Problem 2: The statistic doesn’t measure what is says it measures.

To demonstrate this, we can consider two cases in which phylogeny has the identical effect of explaining trait correlations, and yet have very different lambdas. Consider that Researcher 1 examines the phylogeny in Figure 1 and estimates very little phylogenetic signal, $$\lambda = 0.1$$.

library(ape)
cat("(((A_sp:10,B_sp:10):1,C_sp:11):1,D_sp:12);", file = "ex.tre", sep = "\n")
plot(ex)

Now Researcher 2 discovers closely related sister species of some of the taxa originally studied, as in Figure 2.

cat("((((A_sp:1, A2_sp:1):9,(B_sp:1, B2_sp:1):9):1,(C_sp:1, C2_sp:1):10):1,(D_sp:1, D2_sp:1):11);",
file = "ex2.tre", sep = "\n")
plot(ex2)

There traits of sister taxa are very similar (indeed let us assume the sister species are hard to distinguish morphologically - perhaps why they were overlooked by Researcher 1). The OU or BM model estimates made by researcher 1 will closely agree with with those of Researcher 1, since the sister taxa have quite similar traits. Yet the $$\lambda$$ estimates differs greatly – all of a sudden the phylogenetic signal must be quite high!

And yet the underlying evolutionary process by which we have simulated the data has been unchanged! The difference arises because what formerly appeared as long tips have become short tips. How do we intepret a metric that depends so heavily on whether or not all sister species are present in the data? As noted, this problem does not impact other phylogenetic comparative methods to nearly the same extent.

Problem 3 The statistic has no notion of timescale or depth in the phylogeny.

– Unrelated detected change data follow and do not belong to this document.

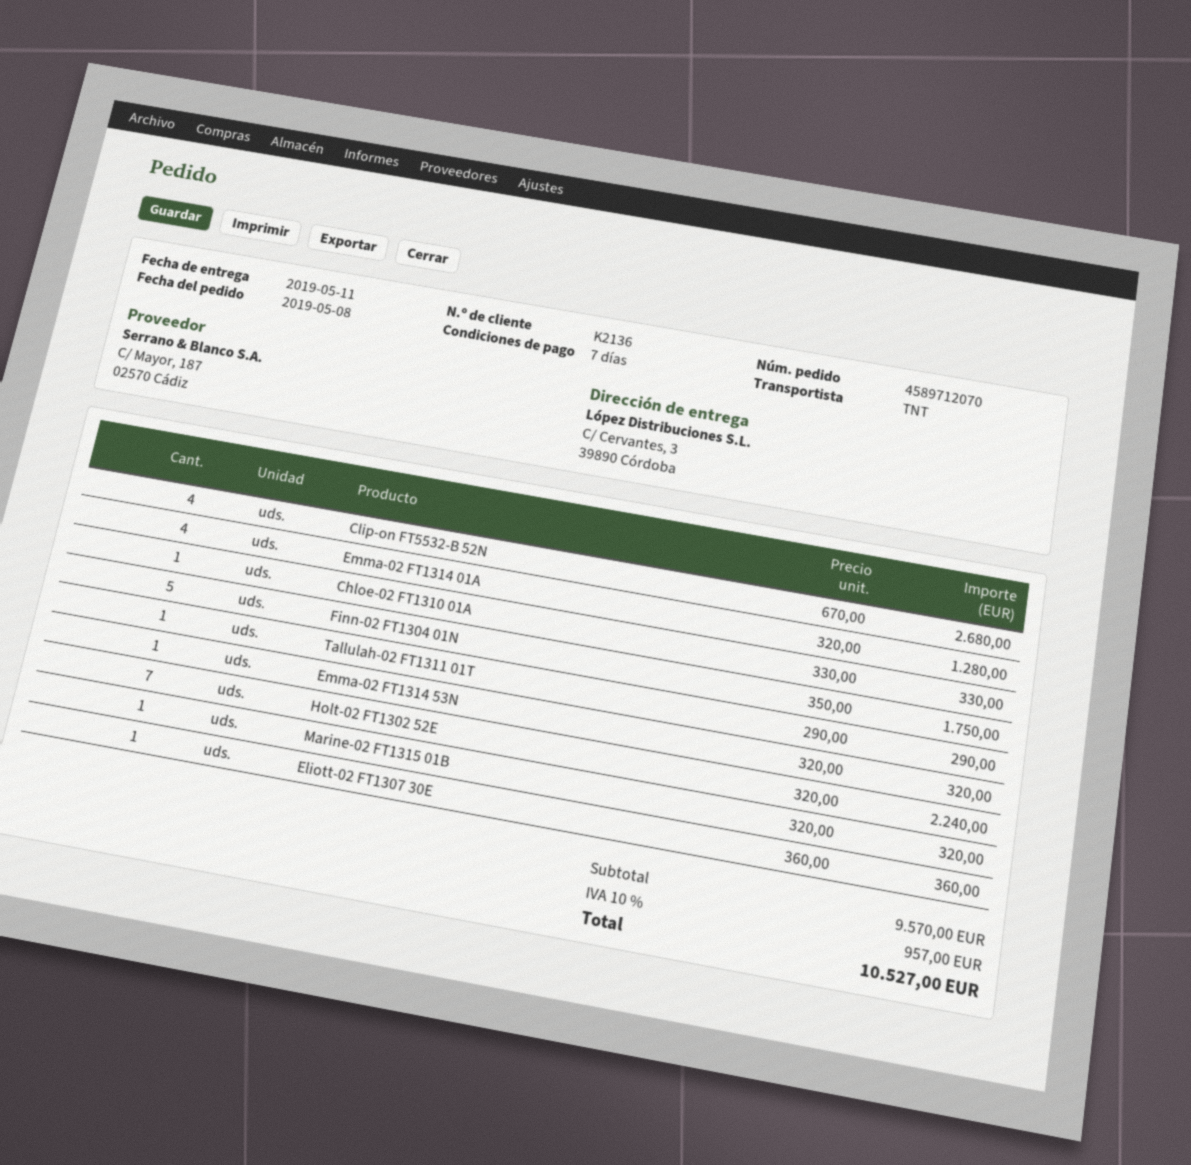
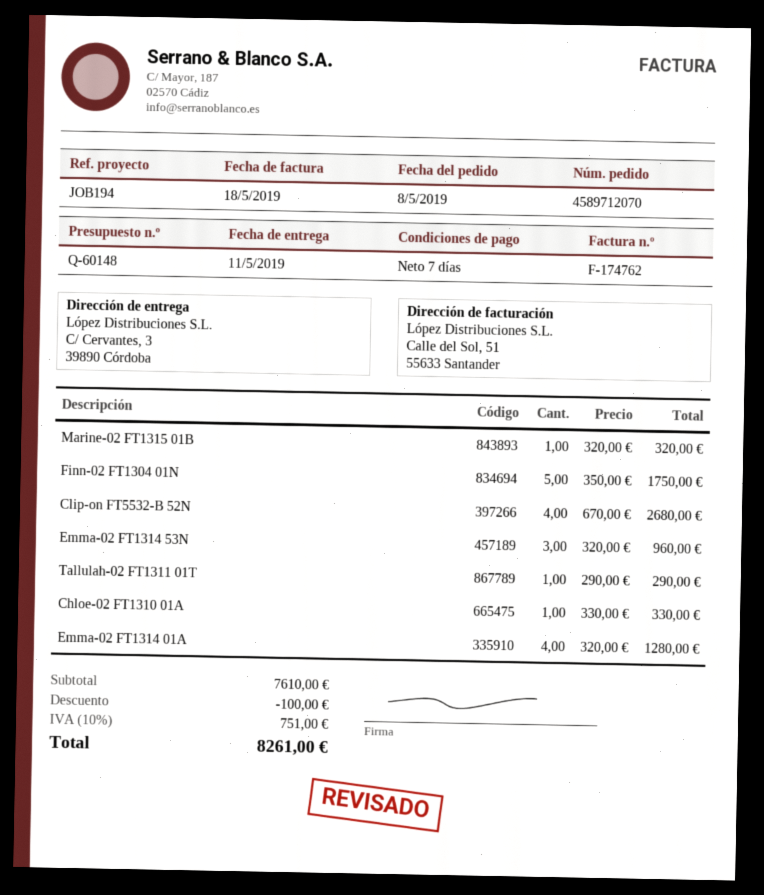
Emma-02 FT1314 53N: 1 x 320.00 = 320.00 -> 3 x 320.00 = 960.00
Holt-02 FT1302 52E: 7 x 320.00 = 2240.00 -> none
Eliott-02 FT1307 30E: 1 x 360.00 = 360.00 -> none
subtotal: 9570.00 -> 7610.00
discount: none -> 100.00
tax: 10% = 957.00 -> 10% = 751.00
total: 10527.00 -> 8261.00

In $$\lambda$$ (and other definitions such as Blomberg’s K), phylogenetic signal is an all-or-nothing proposition. If we find that really recently diverged species that happen to resemble each-other, while species that have diverged for longer than, say, a couple million years show no correlation – is this phylogenetic signal or not? This ‘extinction’ of phylogenetic signal as we go far enough back in time seems like a biologically reasonable concept that is perfectly well expressed in the $$\alpha$$ parameter of the OU model, but is lost in the consideration of $$\lambda$$. If folks really want to estimate a continuous quantity to measure phylogenetic signal, I suggest $$\alpha$$ is a far more meaningful number (note that it has units! (1/time or 1/branch length)).

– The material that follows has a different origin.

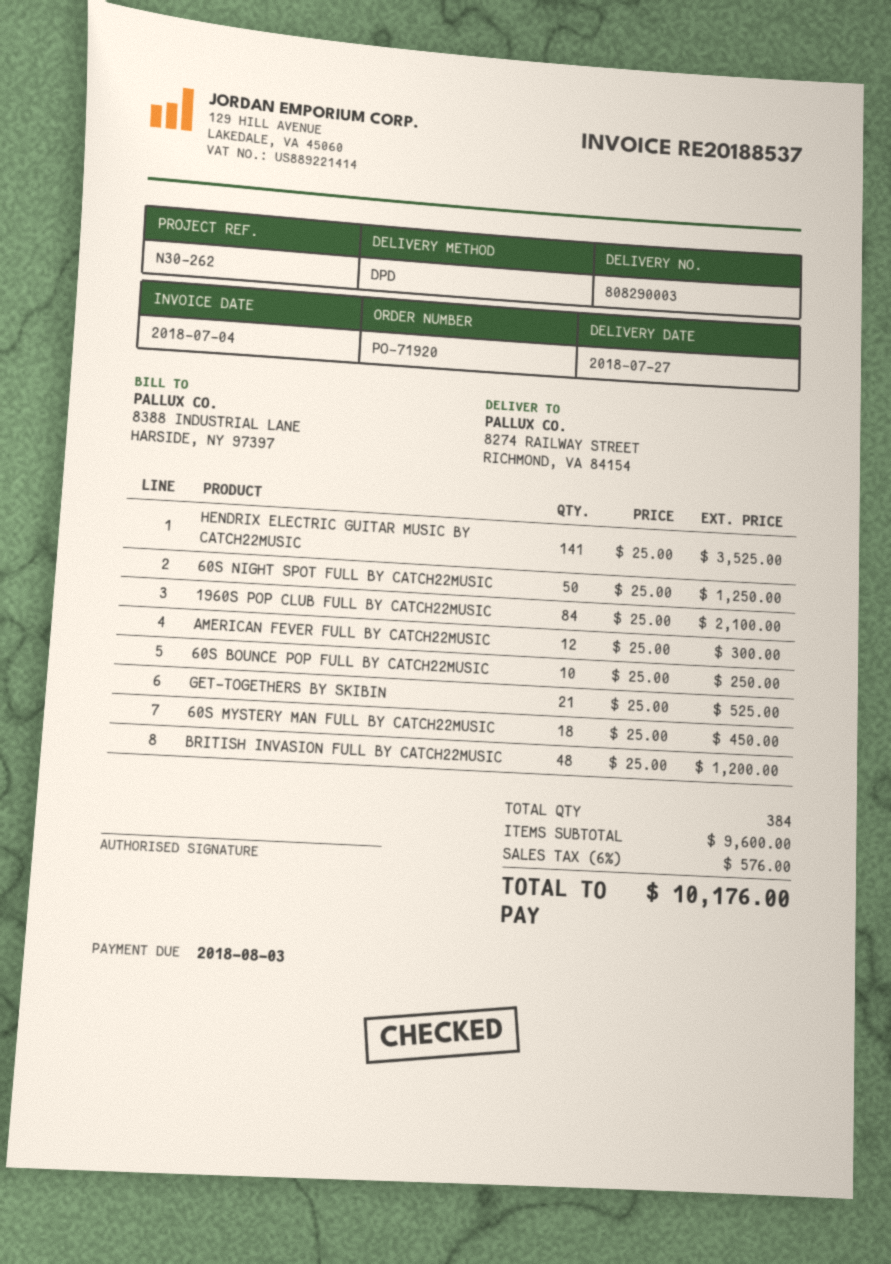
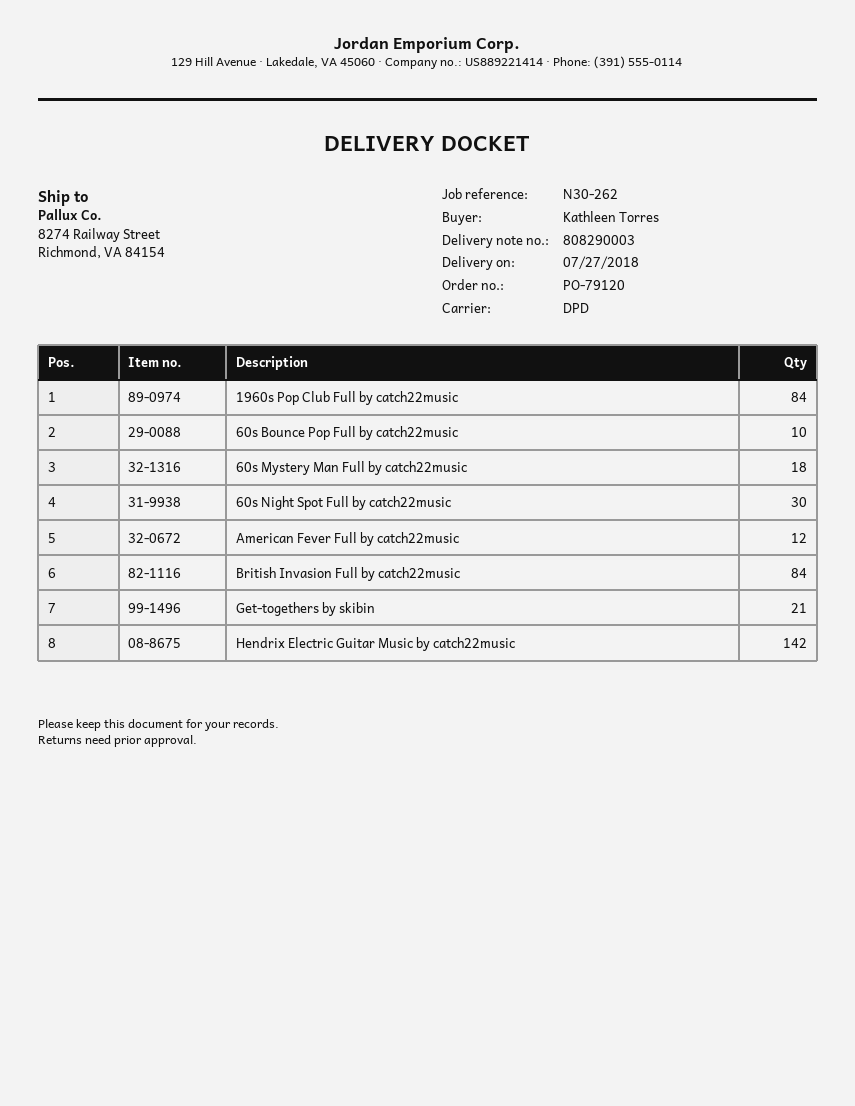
order number: PO-71920 -> PO-79120
HENDRIX ELECTRIC GUITAR MUSIC BY CATCH22MUSIC: 141 -> 142
60S NIGHT SPOT FULL BY CATCH22MUSIC: 50 -> 30
BRITISH INVASION FULL BY CATCH22MUSIC: 48 -> 84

Consider the returning force alpha in the OU model (i.e. stabilizing selection). When alpha is near zero, the model is essentially Brownian, (i.e. ‘strong phylogenetic signal,’ where more recently diverged species are more similar on average than distantly related ones). When alpha is very large, traits reflect the selective constraint of the environment rather than their history, and so recently diverged species are no more or less likely to be similar than distant ones (provided all species in question are under the same OU model / same selection strength for the trait in question). The size of alpha gives the timescale over which ‘phylogenetic signal’ is lost (in units of the branch length). Two very recently diverged sister-taxa may thus show some phylogenetic correlation because their divergence time is of order 1/alpha, while those with longer divergence times act phylogeneticly independent, such as in our Figure 2 above. I find this an imperfect but reasonable meaning of phylogenetic signal.

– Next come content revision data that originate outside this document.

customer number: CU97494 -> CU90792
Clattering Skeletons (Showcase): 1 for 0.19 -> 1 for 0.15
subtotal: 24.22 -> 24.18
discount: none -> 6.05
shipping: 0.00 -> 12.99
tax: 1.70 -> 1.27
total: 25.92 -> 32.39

If we restrict $$\lambda$$ to be strictly 1 or 0 these problems are alliviated, though then it is unnessary to define the statistic as such as we may instead consider a star tree (sometimes called the “white noise” model of evolution).

#### other such statistics

Pagel’s $$\delta$$ is a transformation on node depth, which is again problematic as there is no meaningfully consistent way to describe what is a node (think about deep speciation events with no present day ancestor.) I believe $$\kappa$$ would also be problematic to interpret as it is a nonlinear transform of branch length – raises branch length to a power – and thus would have a rather different effect depending on the units in which branch length were measured. (For instance, consider the case where the tree is scaled to length unity, so all branch lengths are less than one and thus become shorter with large exponents, vs one in which lengths are all larger than one). Fortunately these statistics are far less popular than $$\lambda$$.